Oscar outreach goes year-round, with Oscar-winning screenwriter Geoffrey Fletcher visiting Columbia University

While Oscar night comes just once a year, the Academy of Motion Pictures Arts and Sciences actively supports education, preservation, and film history year-round. One of the ways the Academy is reaching out is by sending past Oscar winners on educational tours — like today when "Precious" screenwriter Geoffrey Fletcher will be addressing film production and theory students at the Columbia University School of the Arts in New York at 2 p.m. EST.

"The idea is to expand upon the inclusive spirit of the organization and to make people further aware of the other efforts and experiences that academy members can share," Fletcher told Yahoo! Movies. "I love sharing my experiences with young people who are starting their journey…and part of that is communicating the idea that you may face challenges, some perhaps bigger than you imagined, and you may also achieve your goals, but you may find that you have more bruises and bumps that you may have anticipated."

[Related: Who will be the Oscar contenders of 2012-13?]

Ouch! Surely the Harvard-educated Fletcher is drawing on the years he wrote around 15 screenplays without seeing one reach the screen, only to succeed with the Oscar-winning "Precious" in 2010. Fletcher continued, "All this time, all this rejection, and taking all these jobs outside the film industry, I didn't realize how well that was preparing me to write 'Precious.' She's a person who is underestimated, invisible, and all I had to do was revisit those feelings and expand upon them, amplify them. As the studio so eloquently put it, we are all Precious."

Last February, the Academy came under fire for its lack of inclusiveness. The Los Angeles Times published a study that the 5,765 voting members of the Academy were overwhelmingly white and male, with the majority over sixty. As one of the few black males among those voting members, how does Fletcher suggest the Academy react? "I think it starts with film production," he said, "because the members they accept are professionals in the field, working or otherwise. The membership of the Academy is drawn from that pool, from the population, so that would go a long way."
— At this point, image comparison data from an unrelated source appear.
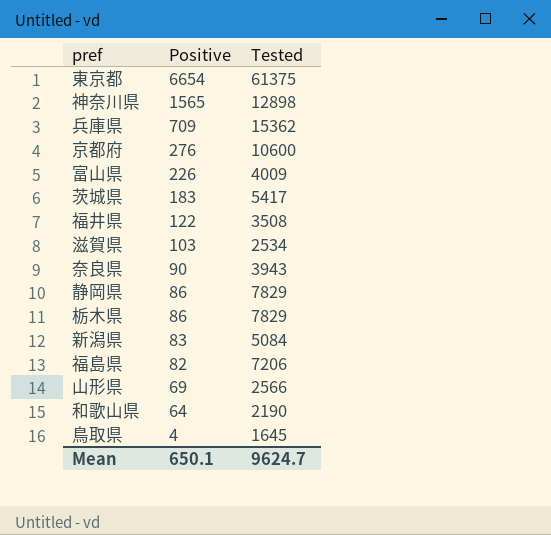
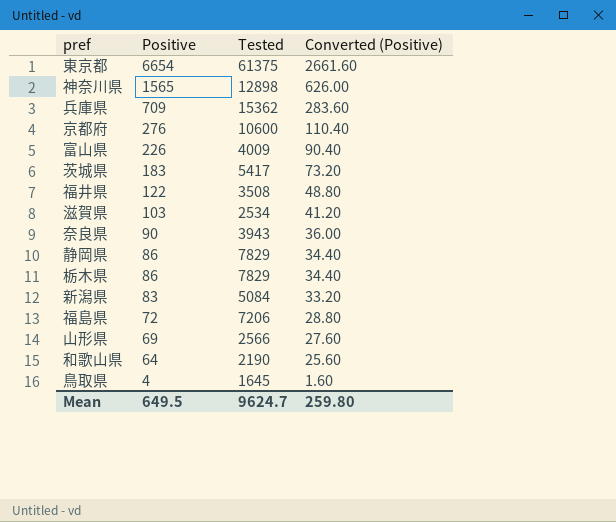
column Converted (Positive) | formula: none -> [Positive] * 0.4
福島県 | Positive: 82 -> 72
Mean | Positive: 650.1 -> 649.5

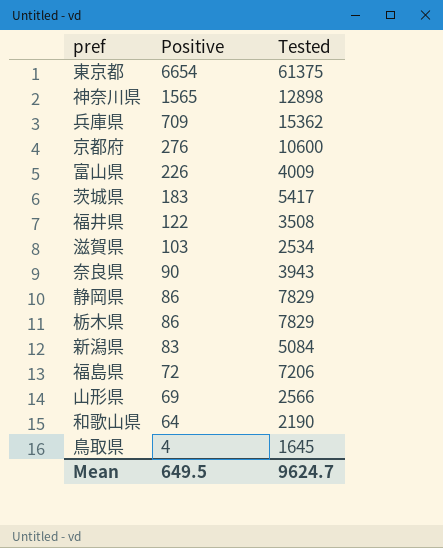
column Converted (Positive) | formula: [Positive] * 0.4 -> none

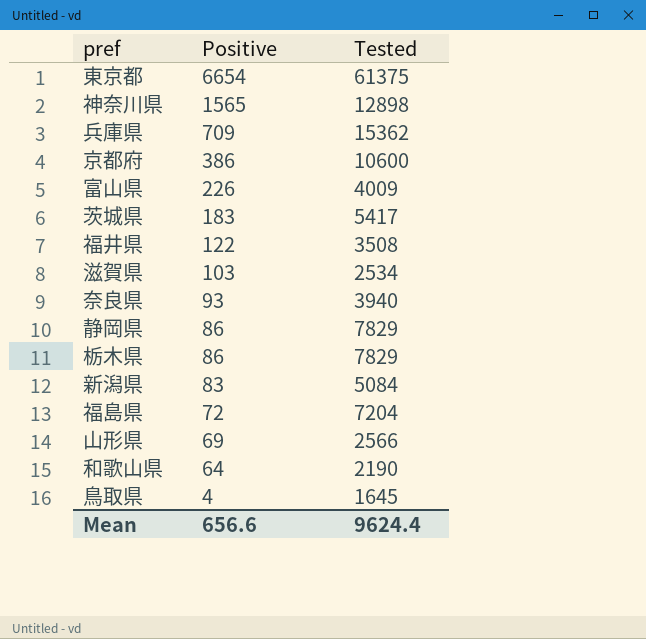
京都府 | Positive: 276 -> 386
奈良県 | Positive: 90 -> 93
奈良県 | Tested: 3943 -> 3940
福島県 | Tested: 7206 -> 7204
Mean | Positive: 649.5 -> 656.6
Mean | Tested: 9624.7 -> 9624.4

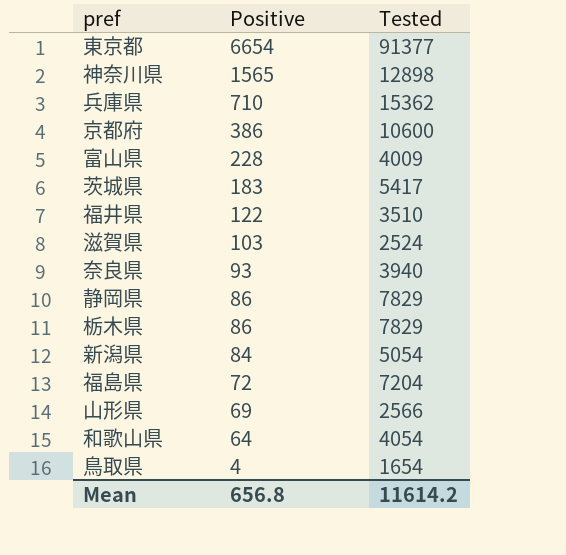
東京都 | Tested: 61375 -> 91377
兵庫県 | Positive: 709 -> 710
富山県 | Positive: 226 -> 228
福井県 | Tested: 3508 -> 3510
滋賀県 | Tested: 2534 -> 2524
新潟県 | Positive: 83 -> 84
新潟県 | Tested: 5084 -> 5054
和歌山県 | Tested: 2190 -> 4054
鳥取県 | Tested: 1645 -> 1654
Mean | Positive: 656.6 -> 656.8
Mean | Tested: 9624.4 -> 11614.2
Ira Deutchman, the host of today's event, and Columbia University Film Program Chair (full disclosure, I attended Columbia), chimed in: "One thing that distinguishes our program is the diversity of students, women in particular. The vast majority of the well-known women filmmakers, from Kathryn Bigelow to Lisa Cholodenko to Kim Pierce, and newcomers Tanya Wexler and Tricia Regan, attended Columbia."

[Related: 'The Hunger Games' Love Triangle: The odds aren't in their favor]

Deutchman concluded, "We're trying to make sure that everything we teach is relevant to people who are planning to be in the film industry. The Academy is more than the sum of the awards. The Oscars are a way to bring in money to fund other programs. They have paid internships, they have funding available, and they're interested in preservation -- things that are directly relevant to our students. Right off the bat it's created an exchange of information that's beneficial to our students and that's what we care about."